Today, EU ministers meeting at an Energy Council and a General Affairs Council will discuss respectively the priorities for the future energy infrastructure and for the future EU Cohesion Policy funding for climate action in the regions.
According to the current state of play of negotiations, EU Member States, as they plan to continue investments in fossil gas, are falling short of what the Paris Agreement requires in terms of zero-carbon energy policies and climate action financing.
The draft conclusions of the Energy Council recognise the need to prioritise energy infrastructure – grid expansion and storage technologies – in the discussions, as current developments are not yet aligned with the Paris Agreement goal to limit temperature rise to 1.5°C. However, they miss the necessary rejection of fossil fuel infrastructure such as gas pipelines that deepen Europe’s dependency on dirty energy carriers. What is presented as a “diversification of energy sources and routes” too often is nothing but a failure to stop addiction to fossil fuels.
On 18 June, the General Affairs Council showed resistance from the same countries that blocked an agreement on climate neutrality by 2050 at last week’s European Council: both Poland and Czechia spoke out against more and better targeted EU funding for climate action. Similarly, at today’s General Affairs Council ministers are expected to reiterate their previous greenlight to fossil fuel investments from the future EU Cohesion Policy funding for the regions. In particular those countries that are reluctant to higher climate ambition insist on continued public financial support for fossil fuel infrastructure to promote the switch from coal to fossil gas. While claiming more financial compensation in support for their commitment to net-zero emissions by 2050, the Polish, Czech, Estonian and Hungarian governments refuse to commit future EU funds on climate action while not prioritising funding the clean energy transition in the current period.*
Fossil gas is a fossil fuel that worsens global warming and its costly impacts on economies. Such investments would lock-in greenhouse gas emissions for decades and risk ending as stranded assets, throwing up roadblocks in the fight against climate change while pouring taxpayers’ money down the drain.

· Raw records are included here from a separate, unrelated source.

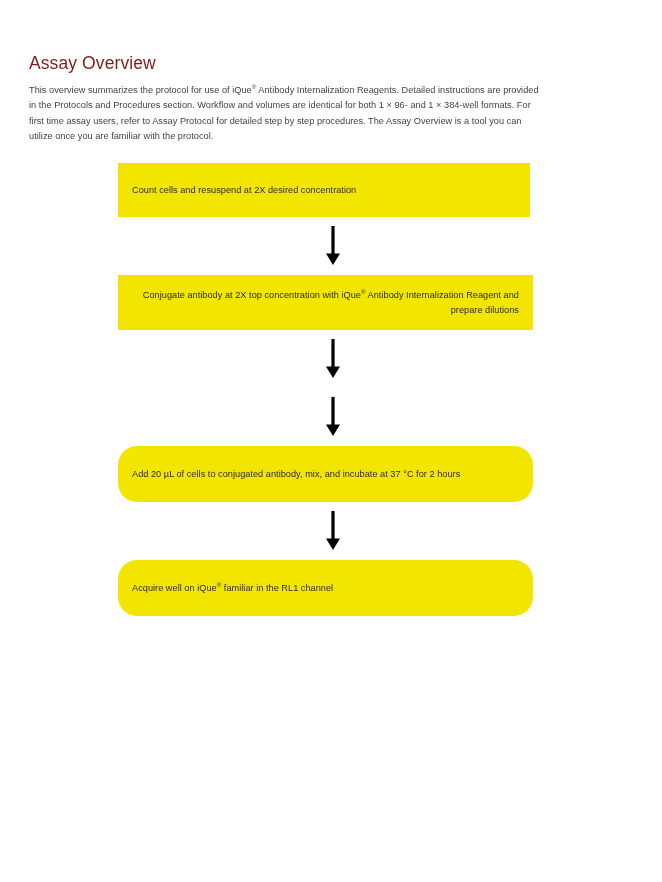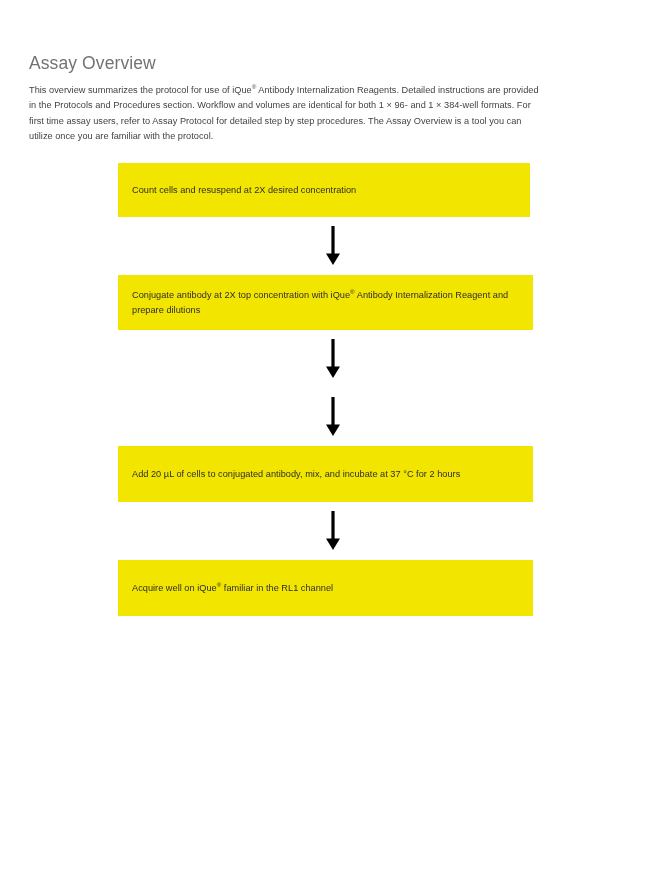"Assay Overview" .page-title { color: #737373 -> #7f1d1d }
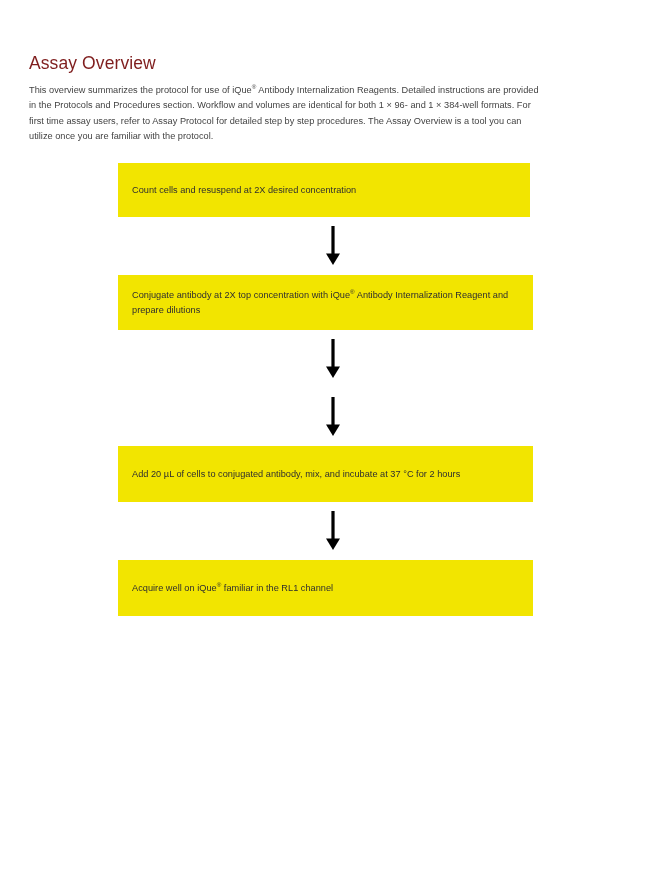"Count cells and resuspend at" .flow { text-align: none -> right }
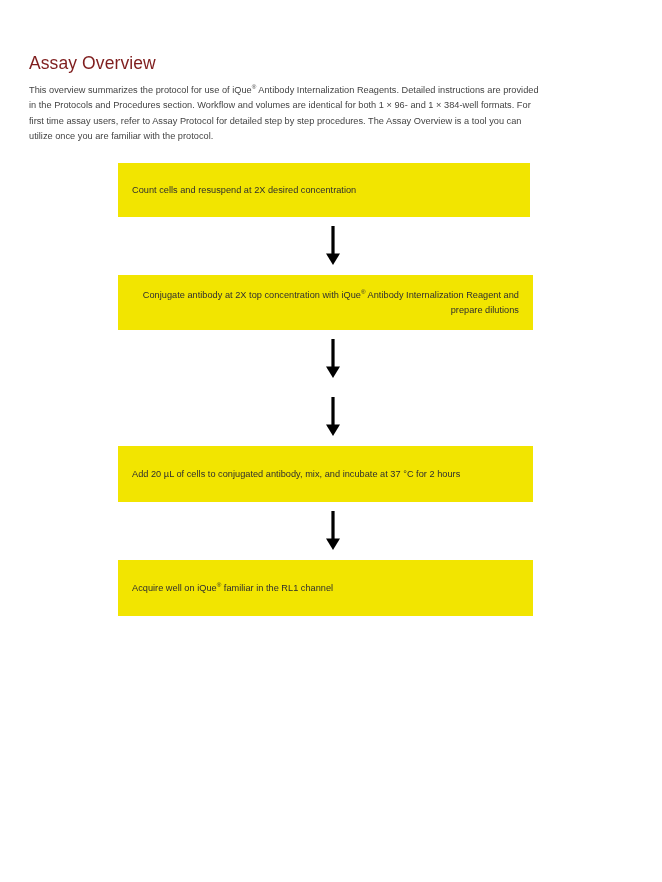"Add 20 µL of cells" .h-56 { border-radius: none -> 19px }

Ahead of today’s Energy Council and General Affairs Council, Wendel Trio, Director of Climate Action Network (CAN) Europe, says:
“Building the zero-carbon energy infrastructure and economies that are urgently needed to comply with the Paris Agreement cannot suffer anymore delay. EU ministers must hear the call of the youth who are asking for concrete action against climate change now. This means excluding all fossil fuels from the energy infrastructure planning as well as from the EU budget, and focusing investments on energy savings, the further development of renewable energy and the decarbonisation of all sectors beyond energy.”
“Central and Eastern European regions benefit significantly from Cohesion Policy and still rely heavily on fossil fuels. In this context only funding that focuses on climate action and excludes support to dirty energy like fossil gas can help these regions shift to energy savings and renewable energy in a socially fair way.”
“Planning and investing in zero-carbon infrastructure is the only way to decrease the huge economic costs caused by climate change and create great opportunities in terms of new jobs, energy-efficient infrastructure, competitiveness and innovation.”
Nicolas Derobert, CAN Europe Communications Coordinator, email@example.com, +32 483 62 18 88
Note to editors:
* According to CAN Europe analysis, Poland allocated 6.1% of its total Cohesion Policy spending 2014-2020 to renewable energy, energy efficiency, electricity transmission and storage, climate action research and innovation; for Czechia this is 10.9%, Hungary 9.4% and Estonia 9.2%. At the same time Poland dedicated 620 million Euro of EU funding for gas infrastructure.
Climate Action Network (CAN) Europe is Europe’s leading NGO coalition fighting dangerous climate change. With over 160 member organisations from 35 European countries, representing over 1.700 NGOs and more than 47 million citizens, CAN Europe promotes sustainable climate, energy and development policies throughout Europe.